Victoria Wood was always faintly unimpressed, visually, with the way that dinnerladies turned out. She had pictured it shot with hand-held cameras but was told that it wasn’t possible. So what she got was something that looked like a traditional sit-com (although this isn’t really any bad thing). It seems to be an ever-present fixture on Gold, along with the likes of Porridge and Steptoe and Son, and it’s a good indication of dinnerladies’ quality that it doesn’t seem out of place when broadcast alongside the comedy greats of the 1970’s.
Whilst it may have rankled with Wood that the style of the series was so resolutely traditional (particularly when the likes of The Royal Family and The Office were able to quite easily eschew this format) dinnerladies was a sit-com that probably wouldn’t have benefited from the sort of wobbly-cam single camera shooting that was to dominate comedy in the years to come.
It’s written, essentially, as a stage-play with just a single location (and it’s probably not surprising to know that most of the scripts were adapted successfully for several theatre tours). We may hear about the world outside but the focus remains firmly on what happens inside the canteen.

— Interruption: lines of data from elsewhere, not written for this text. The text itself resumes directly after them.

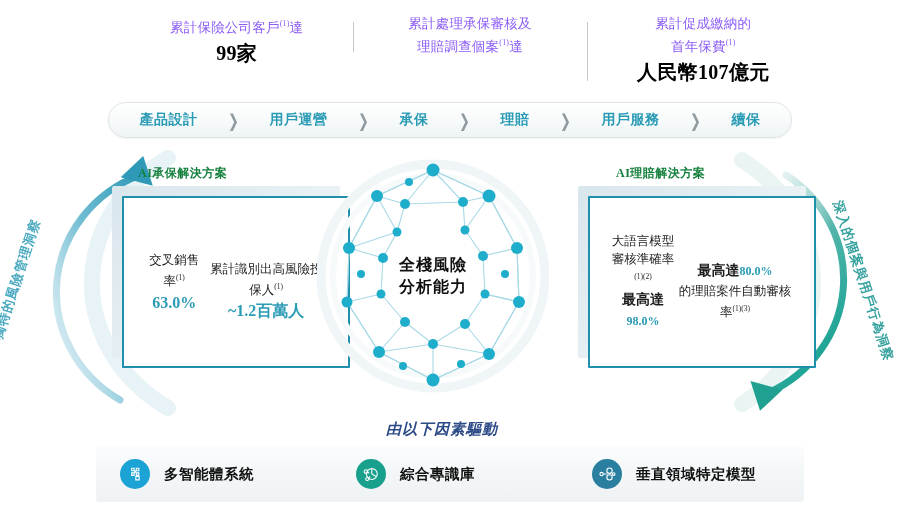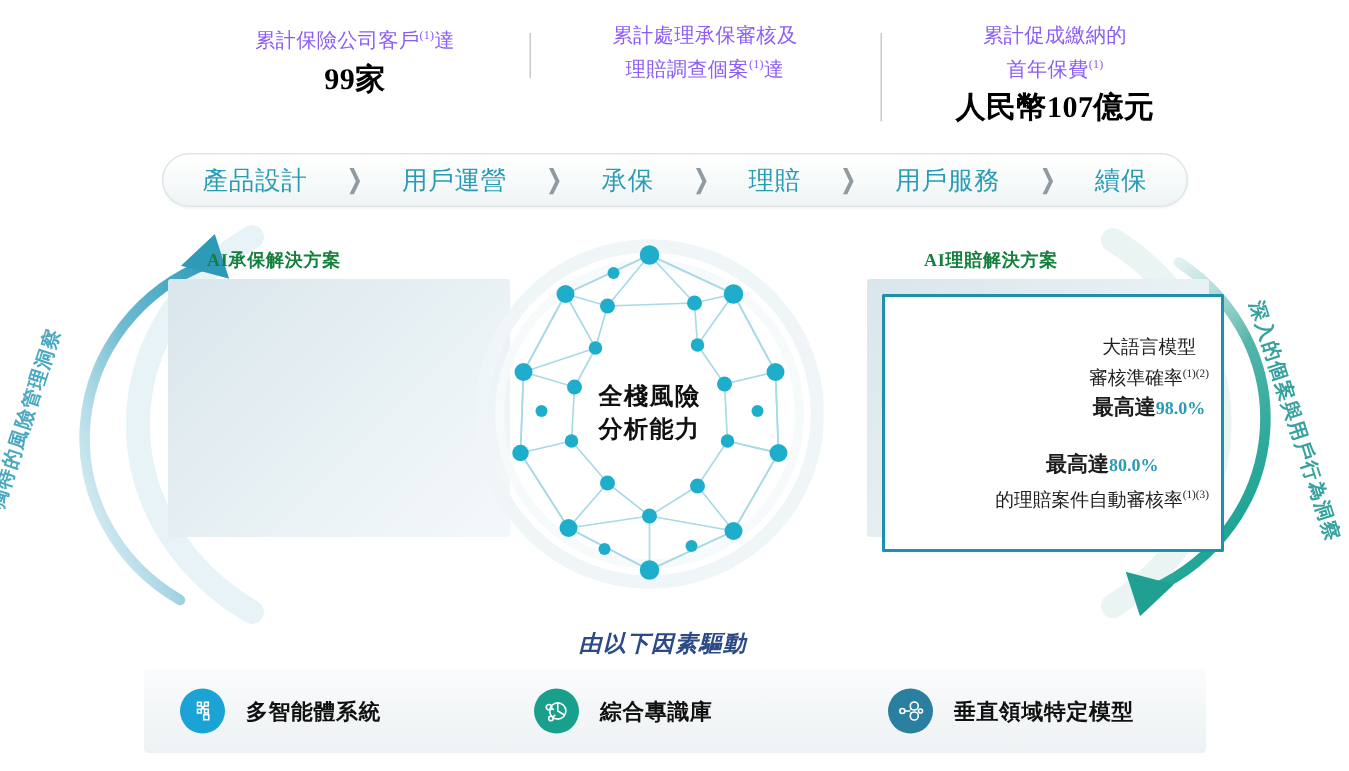"產品設計" .process-step { font-size: 17px -> 14px; font-weight: normal -> bold }
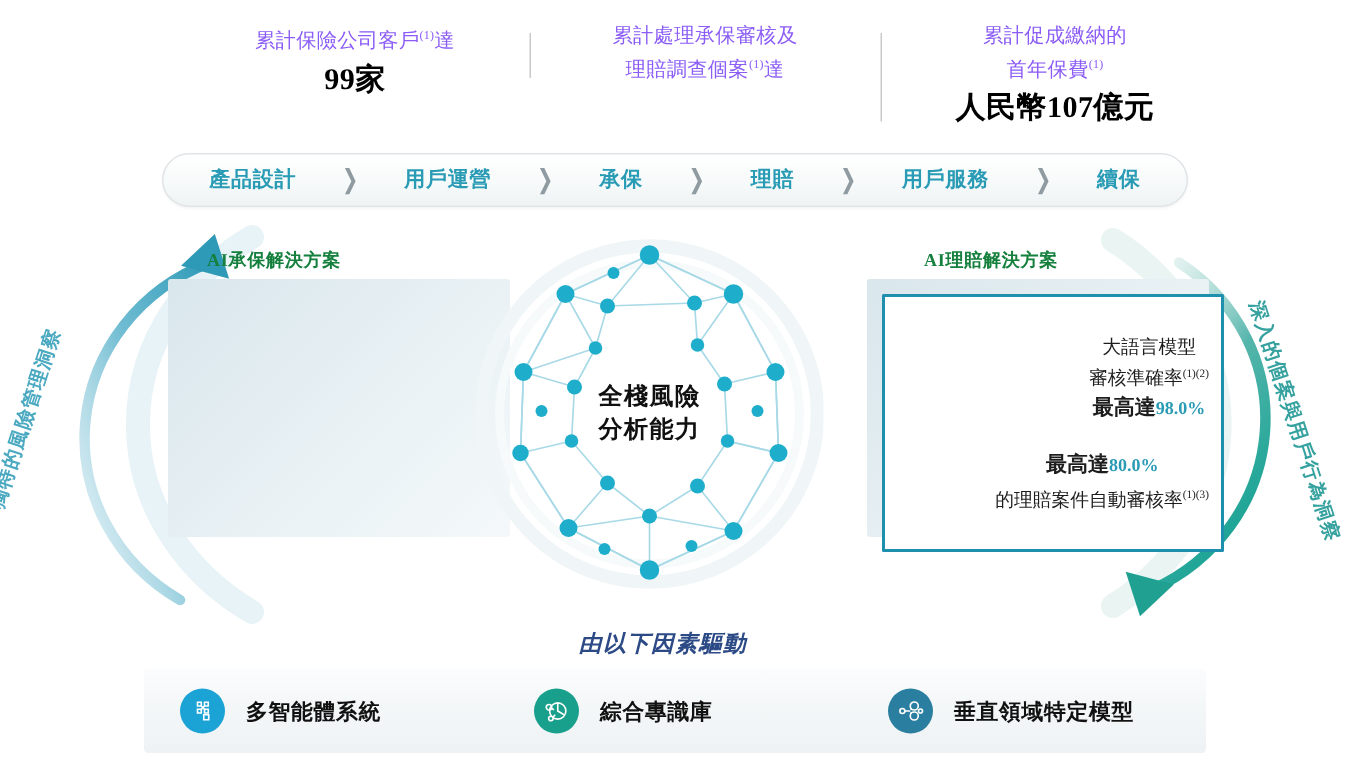"大語言模型" .panel-box { align-items: flex-end -> center; flex-direction: column -> row; padding: 10px 8px -> 10px 20px }
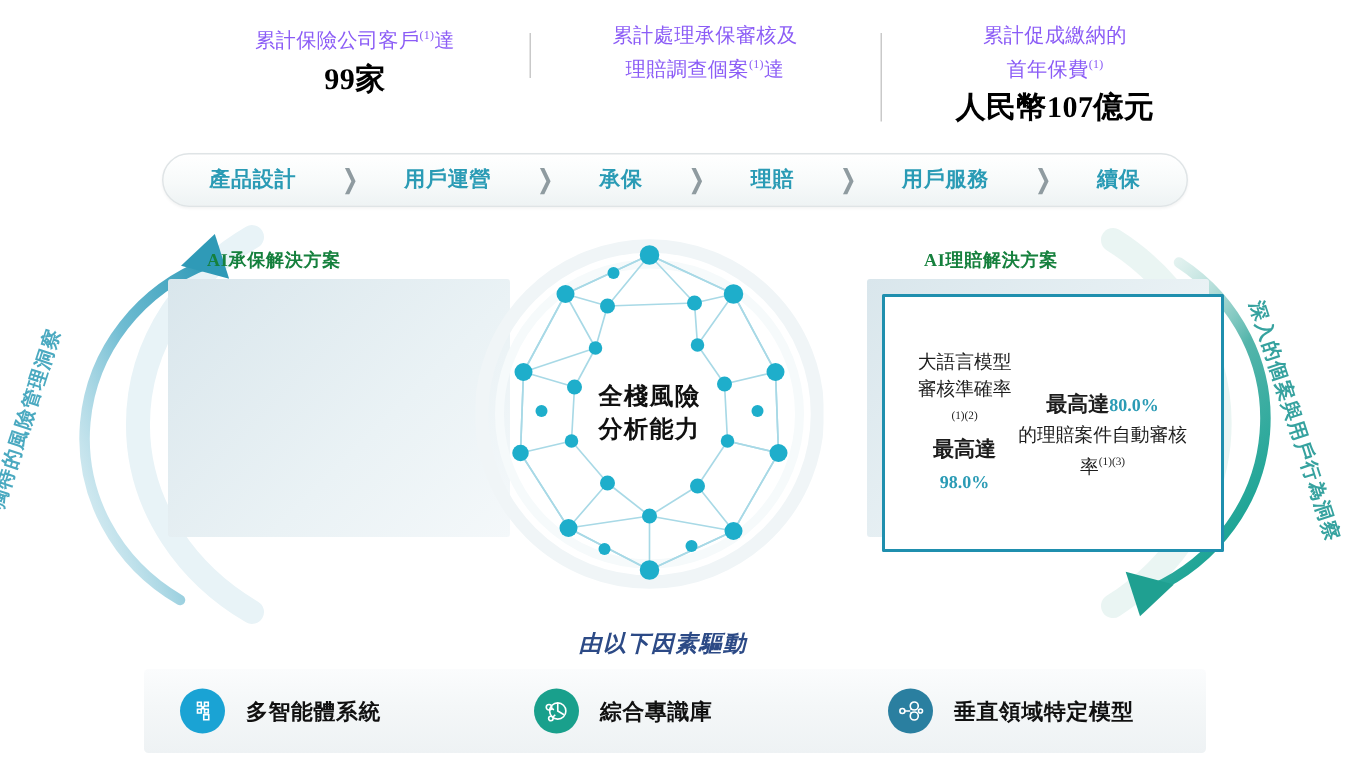"交叉銷售率(1)" div.panel-box { html: none -> <div> <div> <div> <span>交叉銷售率</span><sup>(1)</sup> </div> <div>63.0%</div> </div> <div> <div> <span>累計識別出高風險投保人</span><sup>(1)</sup> </div> <div>~1.2百萬人</div> </div> </div> }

Wood was able to assemble a first-rate cast, some of whom (Duncan Preston, Ceila Imrie, Julie Walters) had enjoyed a long association with her, whilst others (Thelma Barlow, Andrew Dunn, Shobna Gulati and Maxine Peake) were newcomers. She obviously knew what Preston, Imrie and Walters could deliver, but the characters of the others (as well as Anne Reid, who had appeared in Victoria Wood – As Seen on TV) would maybe only really begin to develop towards the end of the first series and into the second as she began to tailor their parts based on her experience of working with them.
As the creator, writer and co-producer, Wood had an enormous amount of power that she was able to wield. But whilst the overall arc of the two series is the story of Bren and Tony, Wood doesn’t dominate each episode and nor does she give herself all the best lines. She was comfortable enough to sometimes remain in the background as a passive figure, whilst the others enjoyed the biggest laughs.
If the series was shot in a traditional way, the actual recording process was quite different. It would be shot on a Friday evening and then Wood and co-producer Geoff Posner would view the results, with Wood re-writing the script which would then be re-recorded on the Saturday evening. Although this was common practice for American sit-coms, it was unusual, if not unique, for a British sit-com.
It would be lovely one day to have DVD sets released with both the Friday and Saturday recordings, so that we can see exactly what was changed, but I’m not going to hold my breath. The DVD releases we have are resolutely bare-bones, with no commentaries or special features, which indicates that Victoria Wood isn’t particularly keen to spend a great deal of time analyzing her work.